Вскоре к Феде в двухкомнатную квартиру в большую комнату подселили молодую семью с годовалым ребёнком. Теперь коридор и кухня были плотно завешены сохнущими на верёвках пелёнками, постельным бельём, кофточками, блузками, мужскими и женскими трусами, майками, юбками, лифчиками, комбинациями, чулками и ночными рубашками.
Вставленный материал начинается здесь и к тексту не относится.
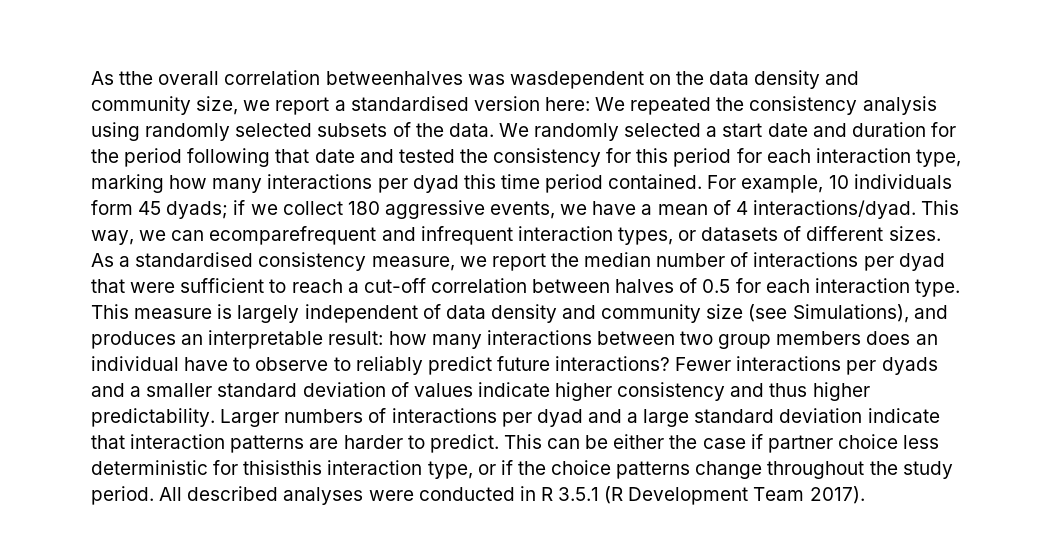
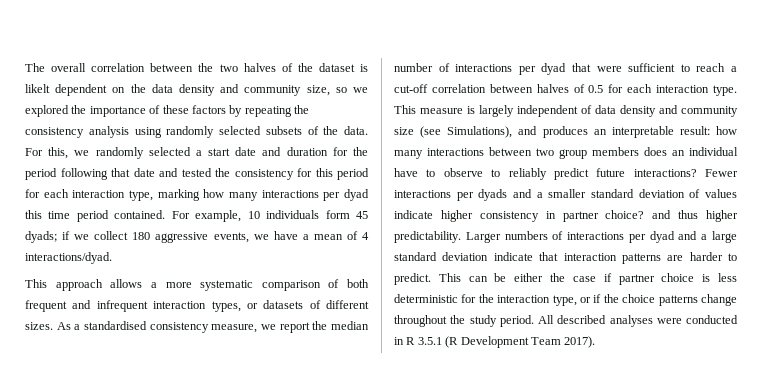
- As tthe overall correlation betweenhalves was wasdependent on the data density and community size, we report a standardised version here: We repeated the consistency analysis using randomly selected subsets of the data.
+ The overall correlation between the two halves of the dataset is likelt dependent on the data density and community size, so we explored the importance of these factors by repeating the consistency analysis using randomly selected subsets of the data.
- We randomly selected a start date and duration for the period following that date and tested the consistency for this period for each interaction type, marking how many interactions per dyad this time period contained.
+ For this, we randomly selected a start date and duration for the period following that date and tested the consistency for this period for each interaction type, marking how many interactions per dyad this time period contained.
- For example, 10 individuals form 45 dyads; if we collect 180 aggressive events, we have a mean of 4 interactions/dyad. This way, we can ecomparefrequent and infrequent interaction types, or datasets of different sizes.
+ For example, 10 individuals form 45 dyads; if we collect 180 aggressive events, we have a mean of 4 interactions/dyad.
+ This approach allows a more systematic comparison of both frequent and infrequent interaction types, or datasets of different sizes.
- Fewer interactions per dyads and a smaller standard deviation of values indicate higher consistency and thus higher predictability.
+ Fewer interactions per dyads and a smaller standard deviation of values indicate higher consistency in partner choice? and thus higher predictability.
- This can be either the case if partner choice less deterministic for thisisthis interaction type, or if the choice patterns change throughout the study period.
+ This can be either the case if partner choice is less deterministic for the interaction type, or if the choice patterns change throughout the study period.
Новые соседи Феди оказались общительными людьми. Муж Коля работал на заводе. Жена Люся сидела дома с маленьким ребёнком. В коридоре также появились коляска и велосипед мужа, на котором он ездил на работу круглый год. У них ещё не было своего холодильника, и Федя разрешил попользоваться своим, тем более что его холодильник пустовал. Федя питался у Мериковых и в институтской столовой.

Студенты из группы сочувствовали Феде и помогали ему как могли. А в помощи Федя нуждался. Стипендии на жизнь не хватало. Большая её часть уходила на квартплату. Но надо было ещё питаться, покупать что-то из одежды, оплачивать транспорт. Несколько раз Федя ходил с ребятами из его студенческой группы на вокзал разгружать вагоны. Родители Юры тоже старались помочь Феде. Он часто обедал и ужинал у них. В конце ноября, когда похолодало, они купили Юре и Феде по паре отечественных зимних ботинок. Раньше Федя такие бы и не надел, настолько они были топорно сделаны, но теперь его эстетические чувства притупились. Он даже продал свой джинсовый костюм. Но пластинки рок групп и проигрыватель Грюндик с большим деревянным динамиком Федя оставил на чёрный день.

Так что материально Федя как-то держался. Хуже обстояли дела с его душевным состоянием. Беспросветная тоска и печаль усиливались с каждым днем.

Новые Федины соседи, особенно Люся, проявляли живейшее человеческое участие, стараясь помочь ему в этот нелёгкий период жизни. Люся заводила с Федей откровенные разговоры, советуя ему выговориться, чтобы облегчить нервное напряжение. Федя верил её советам и доверительно рассказывал почти незнакомой женщине подробности своих жизненных передряг.